*Data section*.
%%
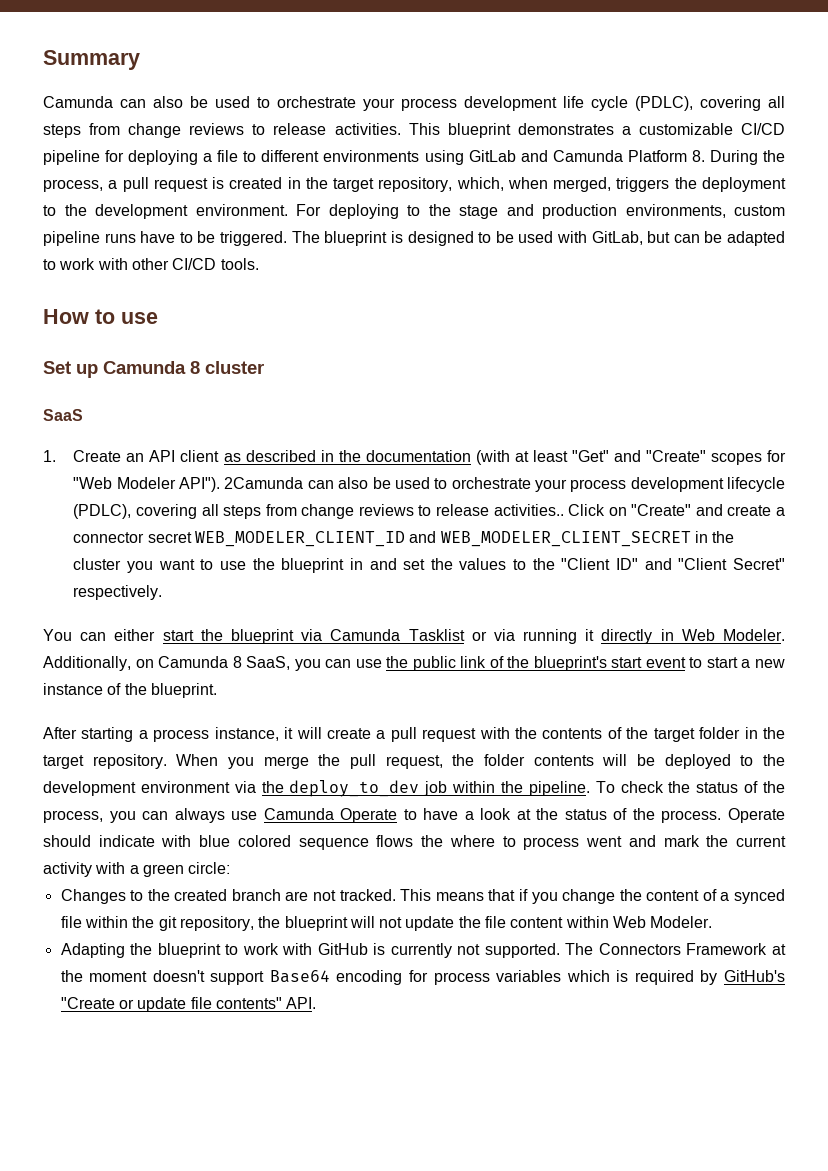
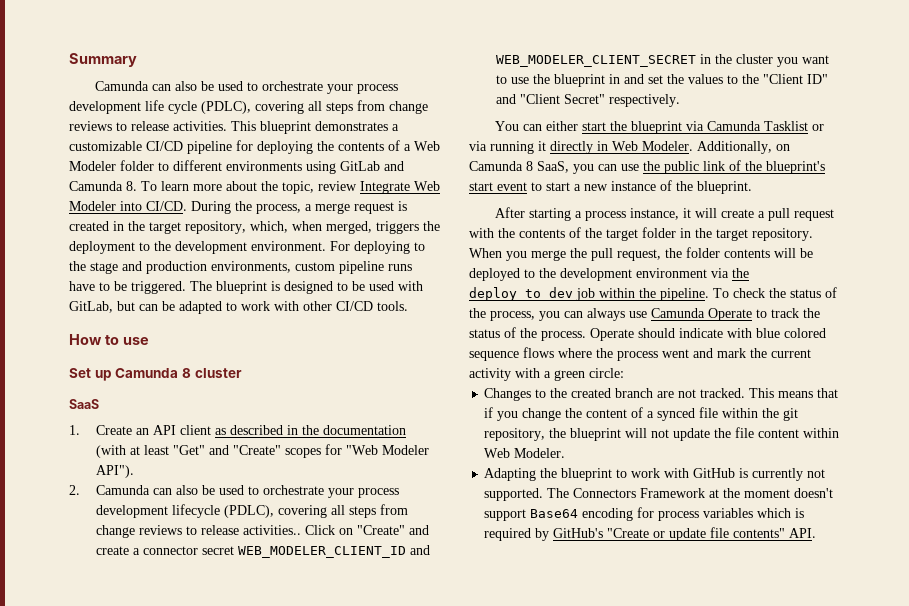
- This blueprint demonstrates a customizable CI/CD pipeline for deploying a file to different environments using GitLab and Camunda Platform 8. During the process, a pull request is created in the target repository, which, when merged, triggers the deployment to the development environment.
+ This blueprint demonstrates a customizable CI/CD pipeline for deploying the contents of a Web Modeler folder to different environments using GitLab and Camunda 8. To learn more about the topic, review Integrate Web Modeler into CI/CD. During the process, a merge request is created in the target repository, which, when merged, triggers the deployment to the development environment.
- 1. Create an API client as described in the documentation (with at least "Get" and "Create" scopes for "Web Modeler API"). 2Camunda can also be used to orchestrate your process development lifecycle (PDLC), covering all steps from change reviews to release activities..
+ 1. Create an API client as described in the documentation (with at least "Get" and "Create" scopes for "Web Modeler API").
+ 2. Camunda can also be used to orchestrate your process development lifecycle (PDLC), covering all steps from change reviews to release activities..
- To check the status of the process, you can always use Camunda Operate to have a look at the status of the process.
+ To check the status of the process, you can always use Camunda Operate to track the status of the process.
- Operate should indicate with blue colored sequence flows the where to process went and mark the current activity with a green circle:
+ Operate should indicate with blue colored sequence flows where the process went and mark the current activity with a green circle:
%%
%%
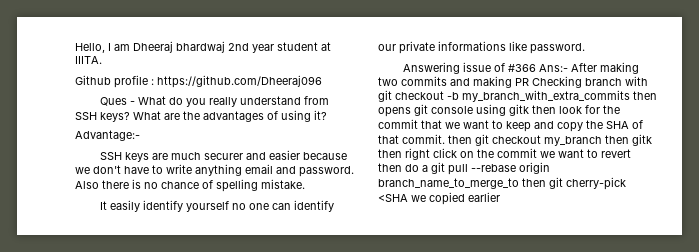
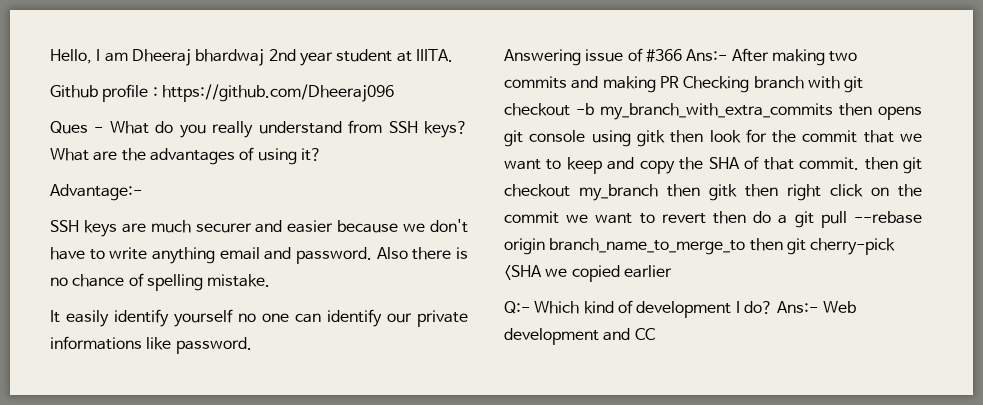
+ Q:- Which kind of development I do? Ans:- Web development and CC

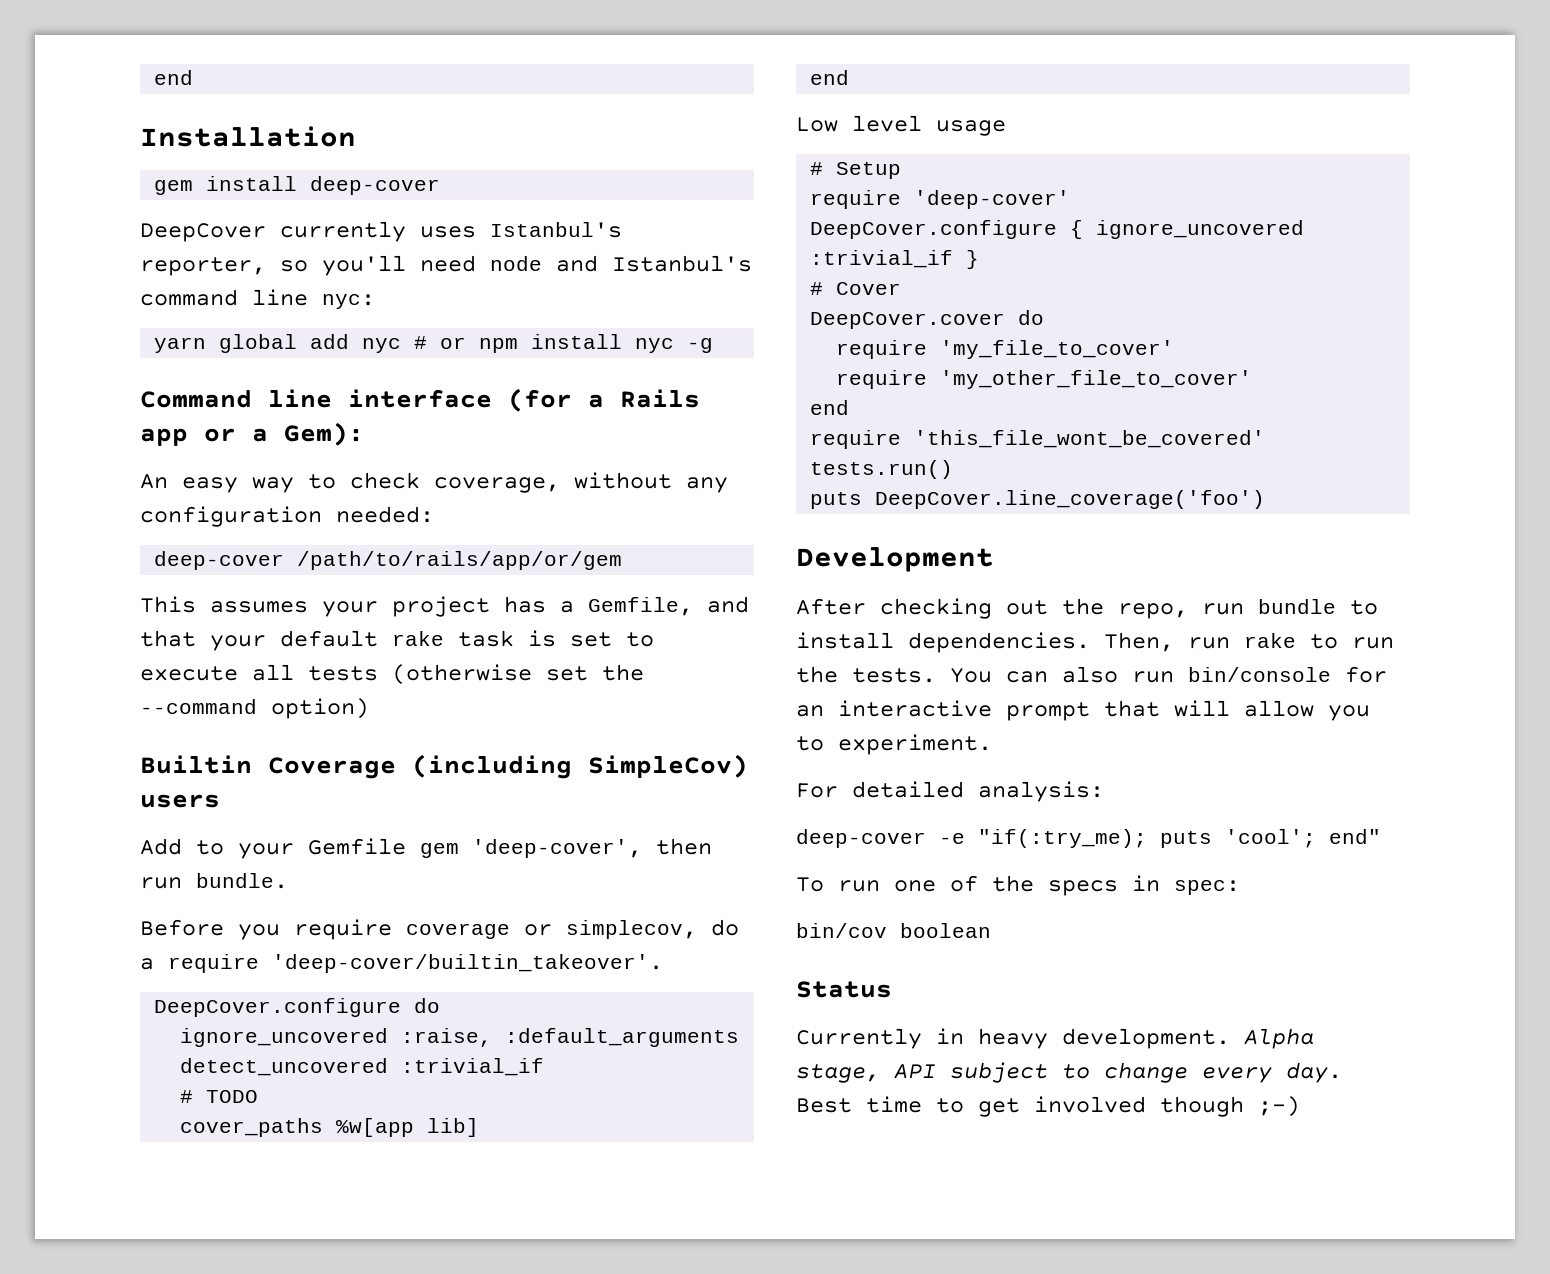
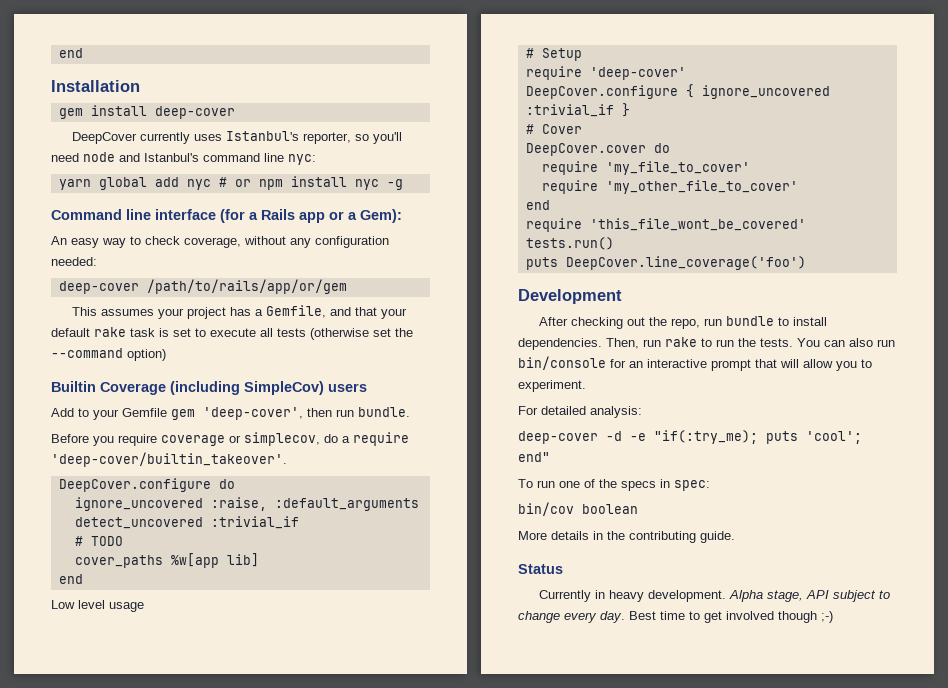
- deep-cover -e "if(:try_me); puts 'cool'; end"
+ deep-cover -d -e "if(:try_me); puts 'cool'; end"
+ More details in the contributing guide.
%%
*Task goal*. Would you quote everything above from the line containing "- To check the" down to the line containing "sequence flows where"? Include both of those lines and nothing else.

*Answer*.
- To check the status of the process, you can always use Camunda Operate to have a look at the status of the process.
+ To check the status of the process, you can always use Camunda Operate to track the status of the process.
- Operate should indicate with blue colored sequence flows the where to process went and mark the current activity with a green circle:
+ Operate should indicate with blue colored sequence flows where the process went and mark the current activity with a green circle:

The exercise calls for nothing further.